Se una storia come quella di Vicenza la raccontassimo a un qualunque cittadino europeo (o extraeuropeo, è lo stesso), questi stenterebbe a crederci. Penserebbe alla solita barzelletta italiana. Noi per primi nell'apprenderne i particolari siamo rimasti basiti. Un bandito assalta una gioielleria e viene abbattuto da una fucilata. A sparare è un benzinaio che assiste alla scena e preme il grilletto con l'intento di difendere la commessa del negozio. Si scatena un putiferio: una polemica infinita con tanto di coda giudiziaria grottesca, in cui è coinvolto il coraggioso addetto alle pompe di carburante. Al quale i familiari del criminale defunto chiedono addirittura un risarcimento danni.
La vicenda è nota, ma l'abbiamo ugualmente riassunta per sottolinearne ancora una volta l'assurdità. C'è di più. I parenti della vittima (un rom) intendono querelare chiunque abbia osato dare del delinquente al loro congiunto. E così abbiamo conferito un tocco surreale al racconto. Un rapinatore che muore ammazzato, mentre - armato - cerca con dei complici di arraffare un bottino in una bottega di preziosi, come può essere correttamente definito? Non vanno bene i sostantivi criminale e delinquente? Troppo crudi? Chiamiamolo pure grassatore, sempre di brigante si tratta.
Bando alle forme e veniamo alla sostanza. Senza farla tanto lunga, un tale che va in giro a rapinare impugnando un kalashnikov è evidente che ha scelto un mestiere rischioso, e se ci lascia la pelle, perché sulla sua strada trova un tizio reattivo, non può che essere considerato un morto sul lavoro. Lavoro illegale, ma lavoro. Crepano tanti camionisti al volante, crepano tanti carpentieri precipitati dalle impalcature, crepa molta gente impegnata a guadagnarsi il pane, e i giornali liquidano simili incidenti in poche righe di prosa asciutta, burocratica, priva di pathos. Se però va all'altro mondo un depredatore (e ci va nel modo più probabile per un fuorilegge), scoppia un piagnisteo degno di miglior causa.
Precisiamo. Il benzinaio è indagato per eccesso colposo di legittima difesa.
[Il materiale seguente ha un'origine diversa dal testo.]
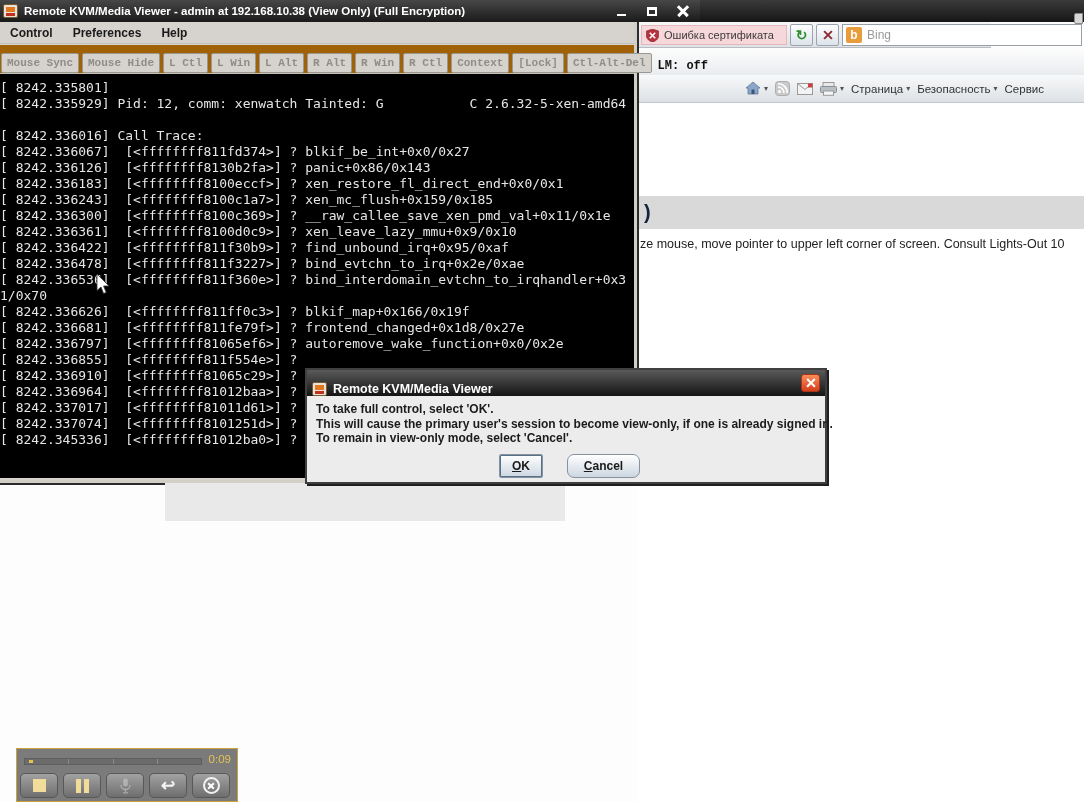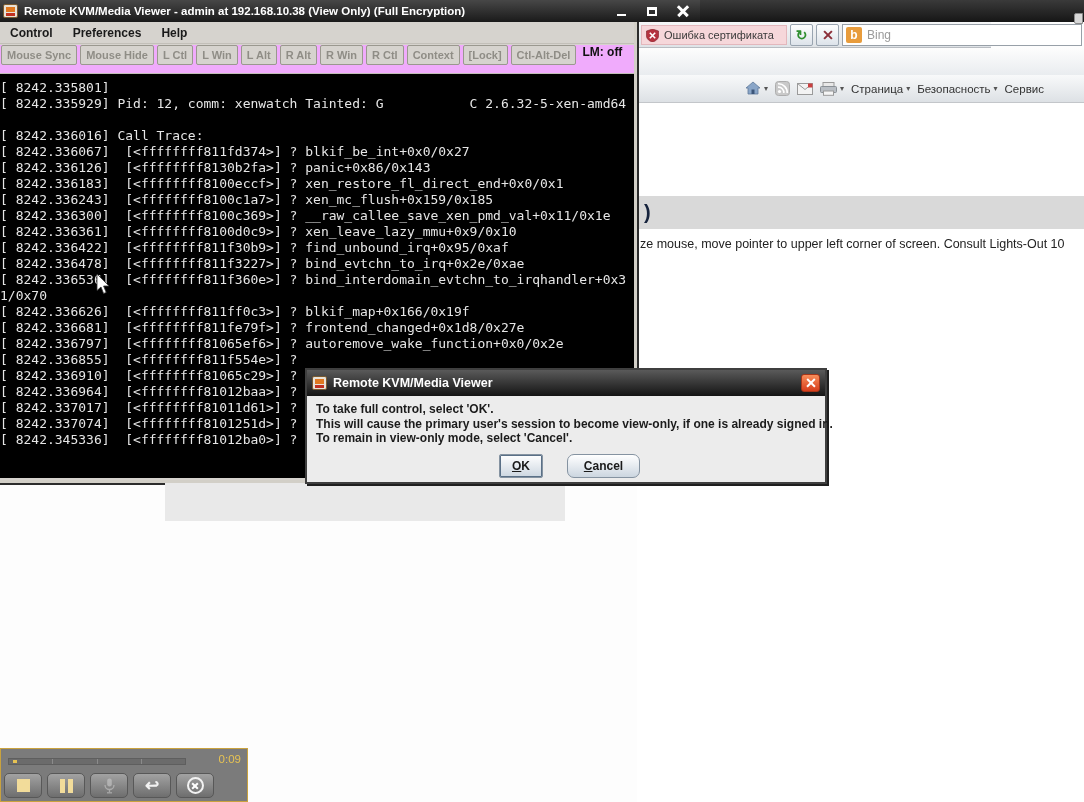"Mouse Sync" .kvm-toolbar { align-items: flex-start -> flex-end; background: #f0abfc -> #a16207; font-family: none -> Liberation Mono, monospace }
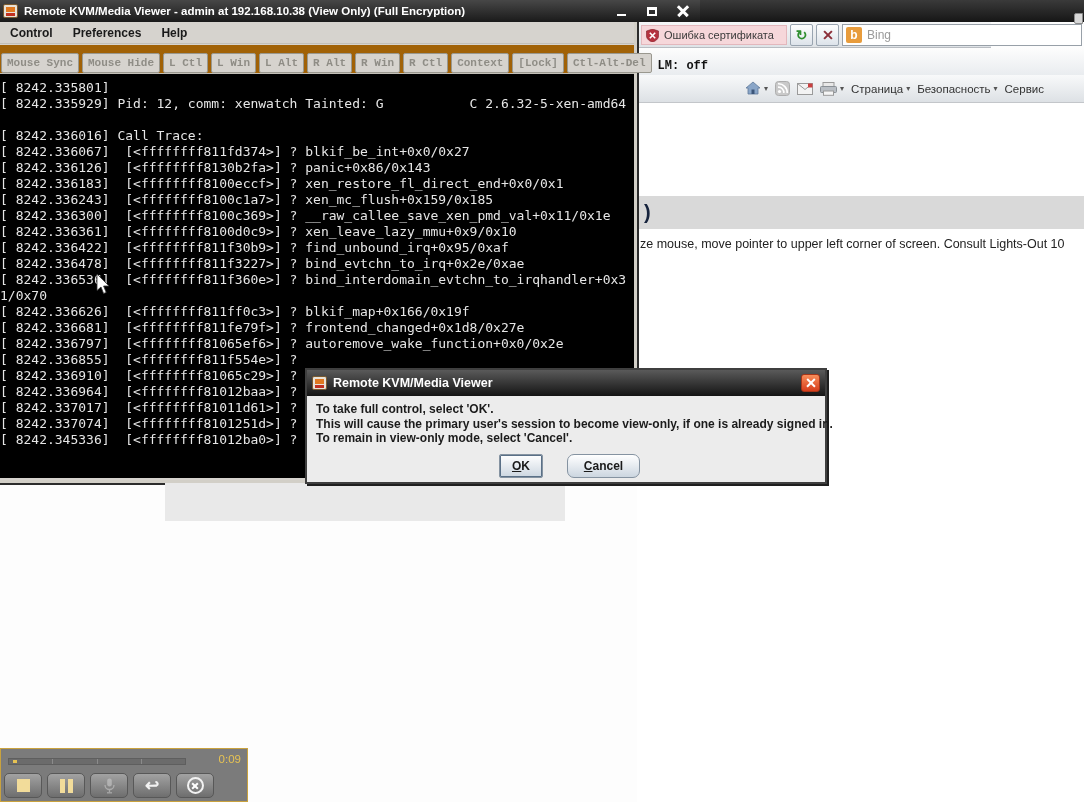"Remote KVM/Media Viewer" .dlg-titlebar { align-items: center -> flex-end }
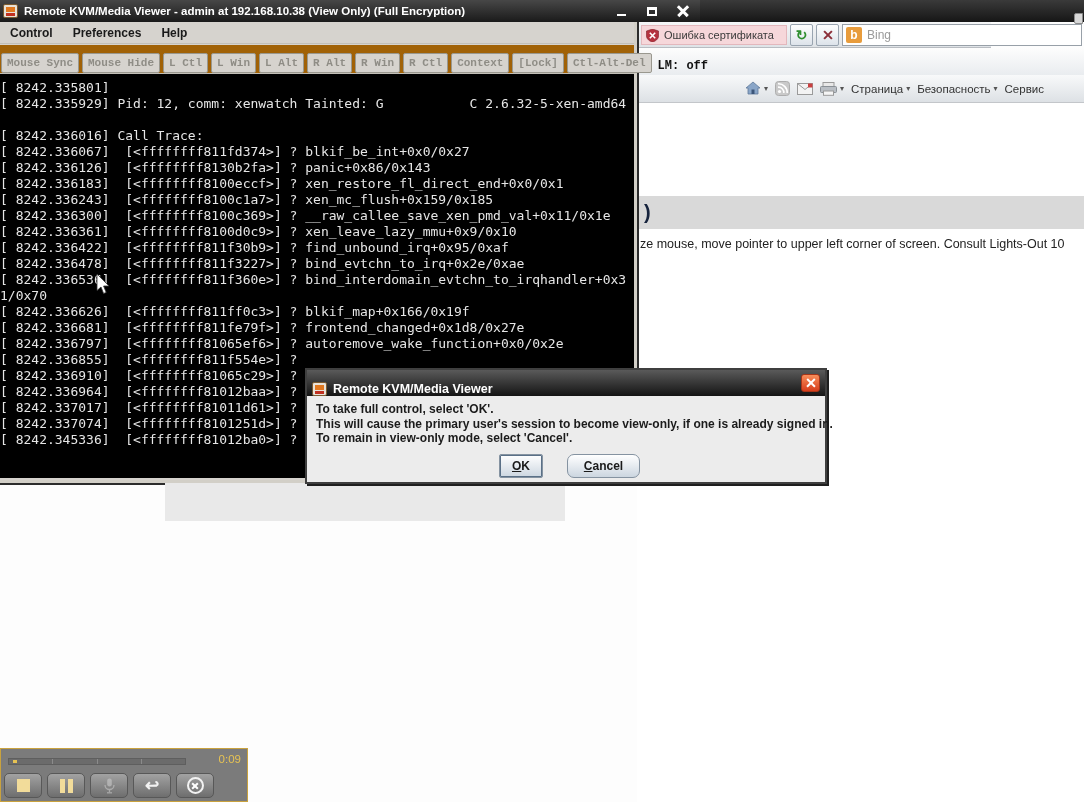"0:09" .recorder { left: 0 -> 16px; width: 248px -> 222px }
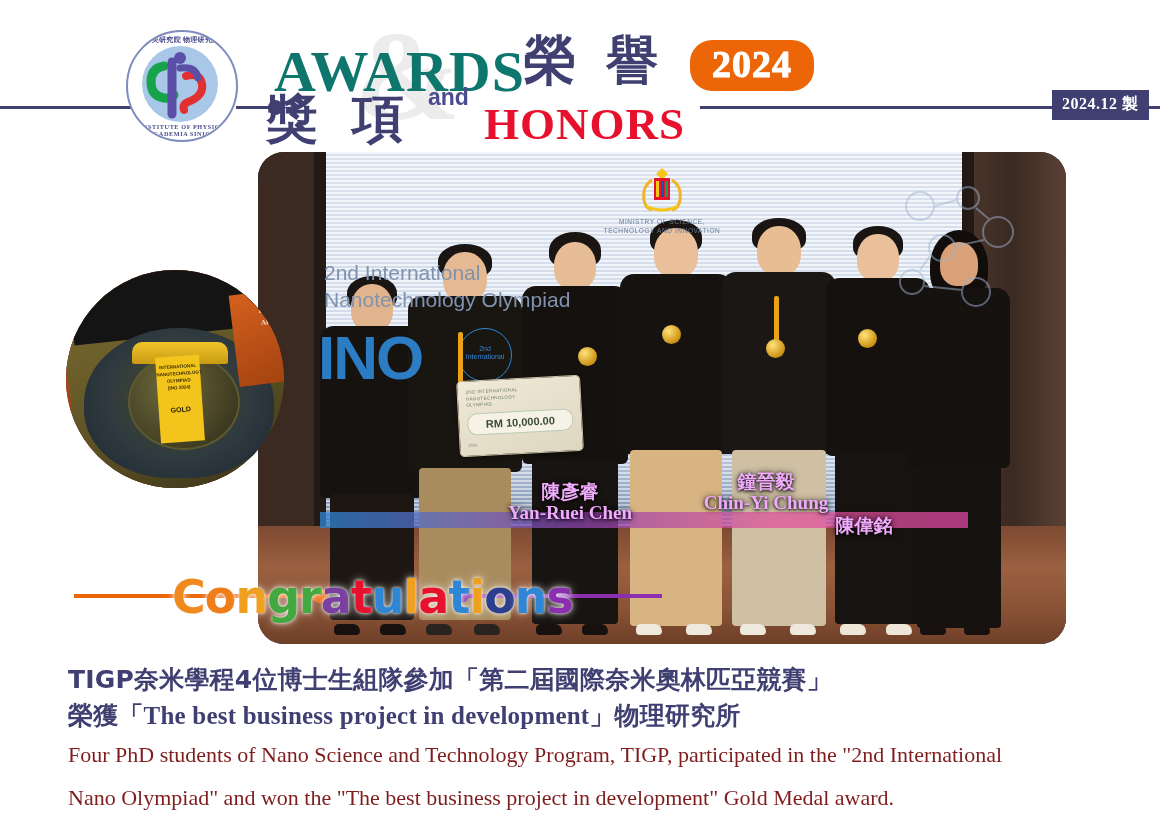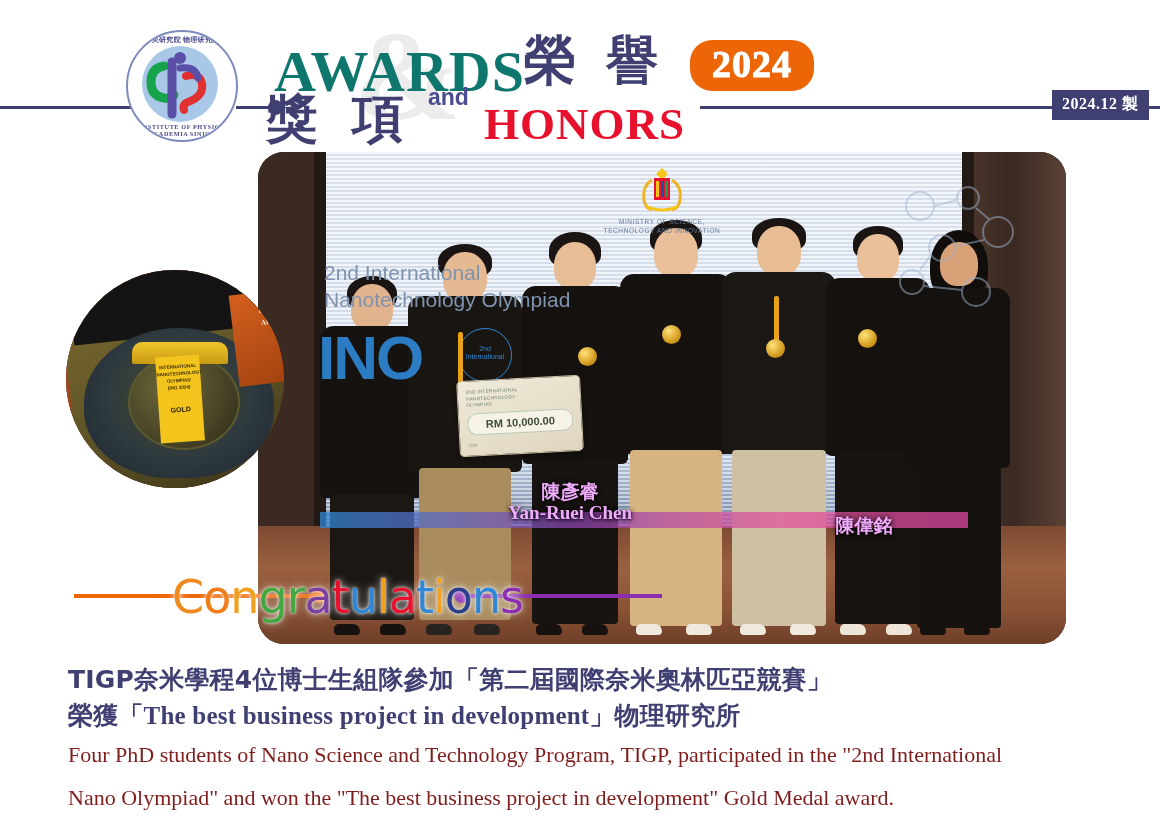"鐘晉毅" div.nm { html: none -> <div> <span>鐘晉毅</span> <span>Chin-Yi Chung</span> </div> }
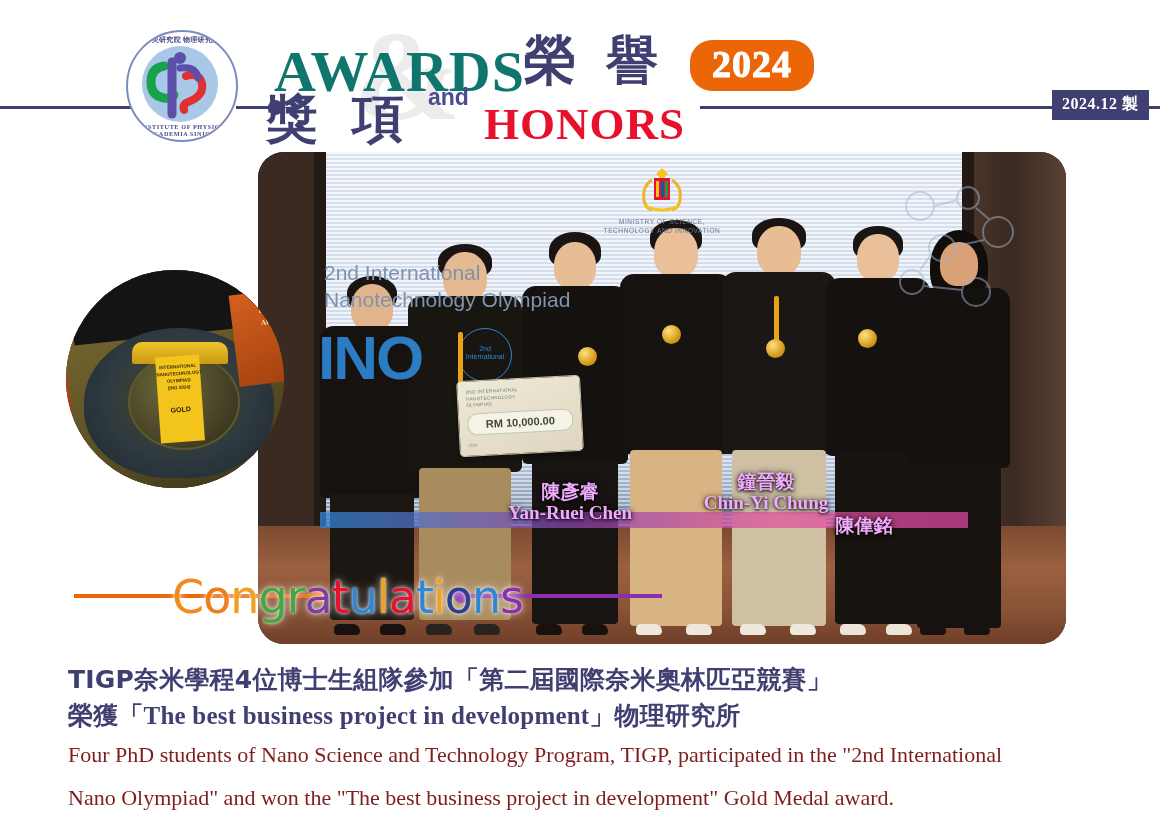"Congratulations" #cg-word { font-weight: normal -> bold }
A parte che la difesa della propria e dell'altrui vita non è mai eccessiva né colposa, dato che ciascuno di noi è titolare di una sola vita, a parte questo, dicevamo, il citato benzinaio dapprima ha esploso un colpo di fucile in aria a scopo intimidatorio (come risulta dai nastri registrati dalle telecamere); quando poi il predone, tutt'altro che intimidito, ha risposto al fuoco sparando ad altezza d'uomo, il medesimo benzinaio ha abbassato il tiro e lo ha centrato, provocandone la morte. Non ha commesso alcun reato e, se non sarà prosciolto, verrà assolto al processo. Il contrario sarebbe una fenomenale ingiustizia.
Colui che ha freddato il bandito, Graziano Stacchio, proprietario della stazione di servizio accanto alla gioielleria assaltata, ora lavora sotto lo sguardo delle forze dell'ordine che lo proteggono da eventuali vendette degli amici del rom, e ciò dimostra che la cosiddetta vittima si contornava di persone del suo rango. Insomma, il povero benzinaio vive nel terrore solo per aver compiuto un gesto nobile. Meriterebbe una medaglia al valor civile, viceversa è nei guai, da cui uscirà indenne, ci auguriamo. Intanto però - e chissà per quanto tempo - gli tocca patire pene d'inferno.
A questo punto è da ingenui chiedersi perché la maggioranza dei cittadini,
davanti a una soperchieria subita da qualcuno, preferisca chiudere gli occhi anziché intervenire e magari testimoniare. Se le leggi sono sbagliate, la colpa è di chi le ha fatte e di chi (i parlamentari) non le corregge.